On Assignment Staffing Services, Inc , 362 NLRB No. 189 (August 27, 2015)

NLRB holds Weingarten rights apply to drug tests.

The Board held an employer violated Section 8(a)(1) by denying an employee the right to have union representation before consenting to a drug test, although the drug test would have been delayed. The Board further held that the employee was unlawfully discharged because the discharge was inextricably linked to the wrongful denial of his Weingarten rights.

Manhattan Beer Distributors, LLC , 362 NLRB No. 192 (August 27, 2015)

Board affirms employers may not prohibit employees from using email system to solicit when other non-work emails are permitted.

The Board applied Purple Communications and found an employer had violated Section 8(a)(1) of the NLRA by prohibiting employees from using the company’s email system to engage in solicitation, including Section 7 protected communications. The Board further found that the Employer did not rebut the presumption that employees had the right to use the email system to engage in Section 7 protected activities during nonworking time.

UPMC , 362 NLRB No. 191 (August 27, 2015)

NLRB holds employers may not limit workers’ disclosure of information or use of camera phones.

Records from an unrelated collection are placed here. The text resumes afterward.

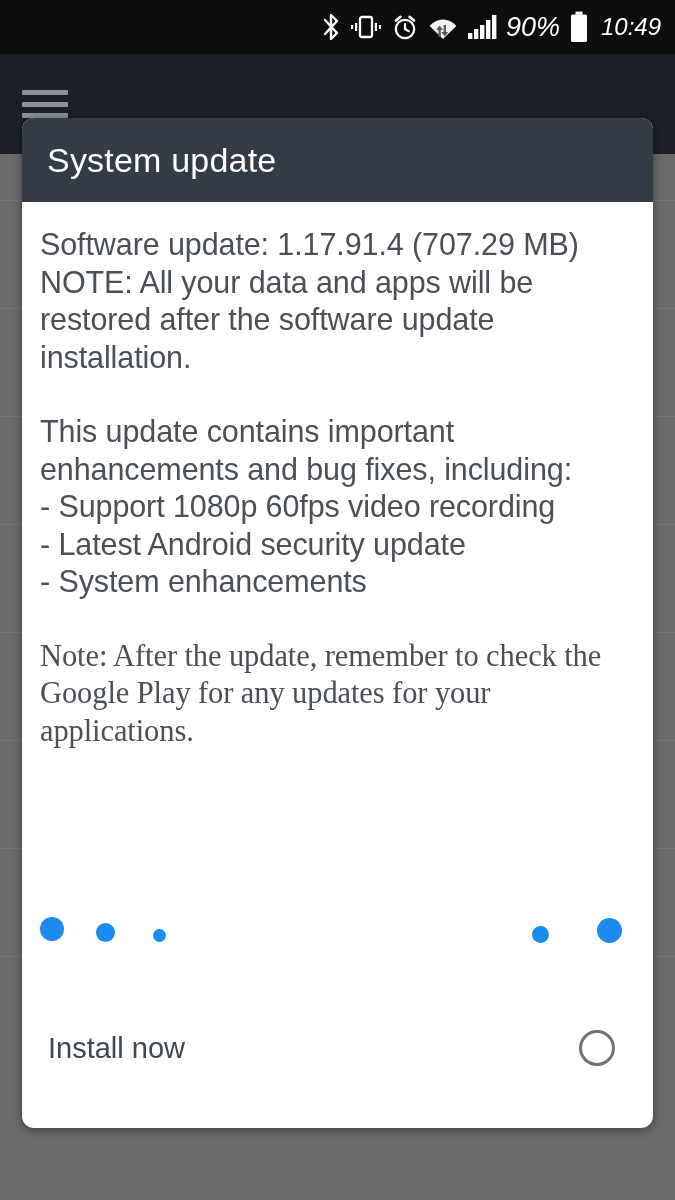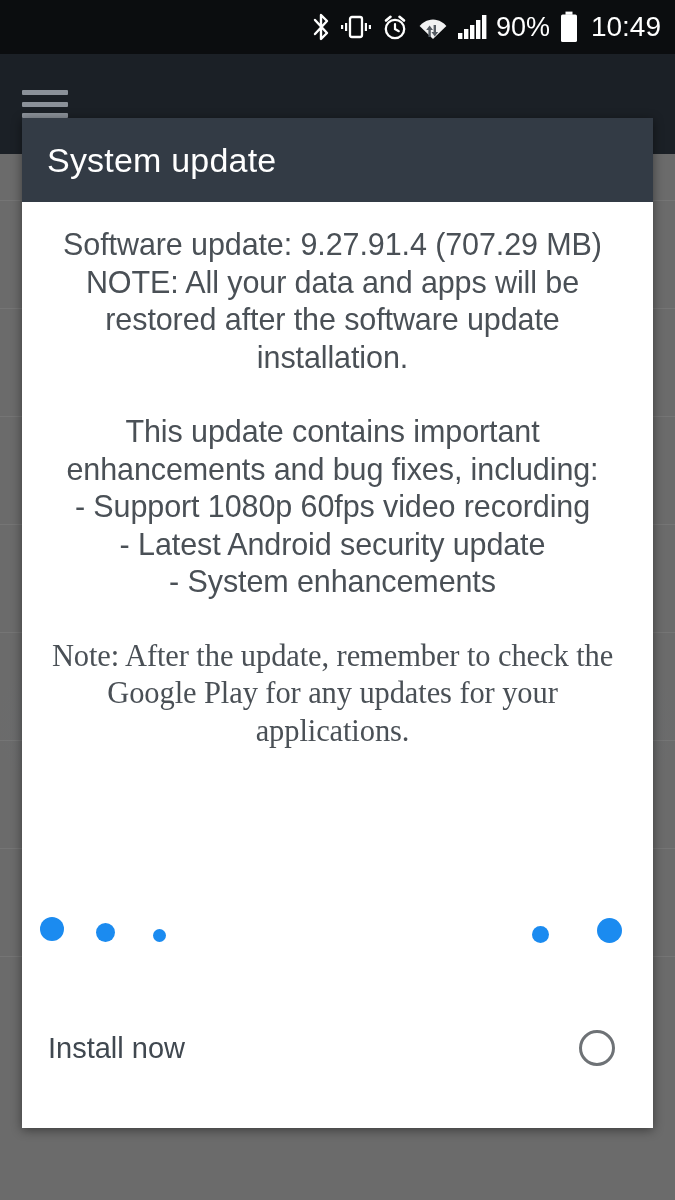"90%" .sb-text { font-style: none -> italic }
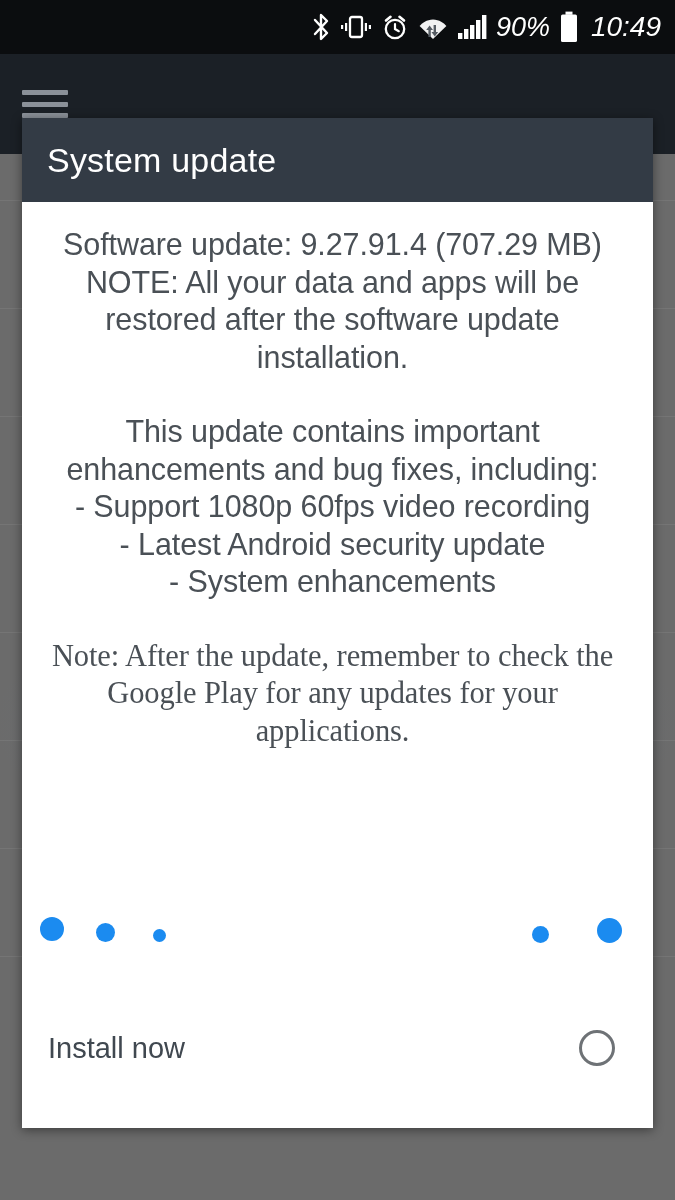"10:49" #sb-clock { font-size: 28px -> 24px }
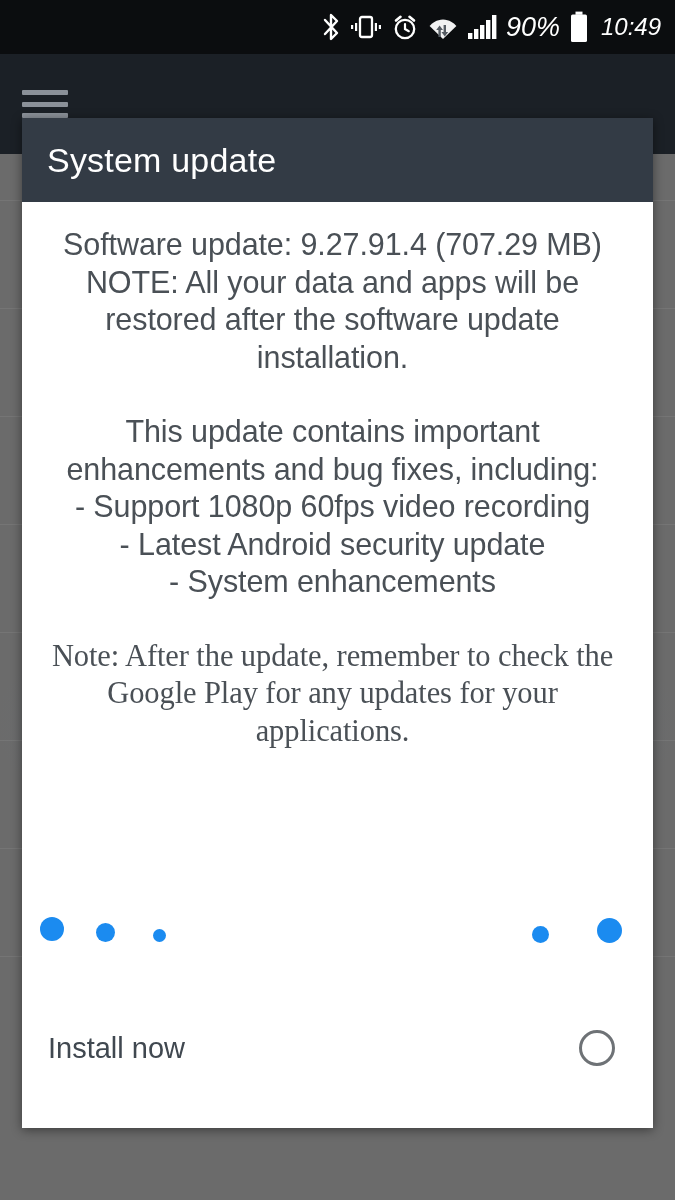"System update" #dialog { border-radius: 0 -> 12px; text-align: center -> none }
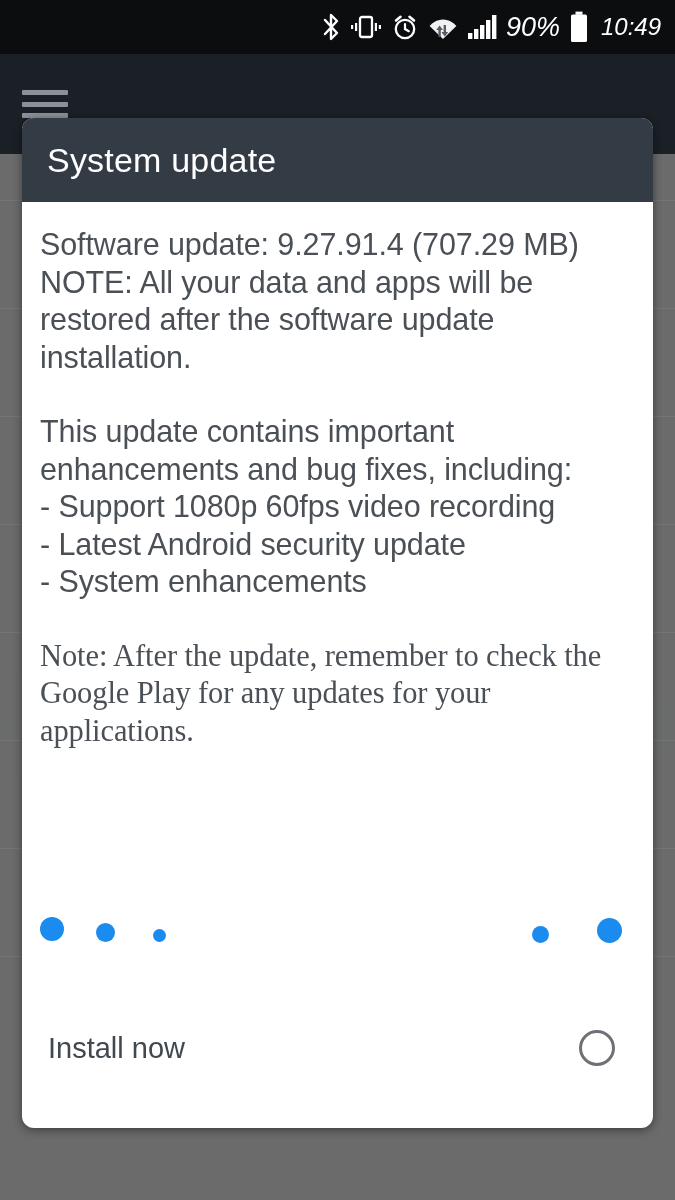"Software update: 9.27.91.4 (707.29 MB)" p.para { text: 9.27.91.4 -> 1.17.91.4 }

The Board found that the casino's confidentiality rule and ban of the use of cameras, camera phones, and other audio and video recording equipment on the Employer's property without permission were unlawfully overbroad and violated Section 8(a)(1). The Board considered nine rules in its decision, providing a useful guide regarding how to analyze employer handbooks for violations of the NLRA.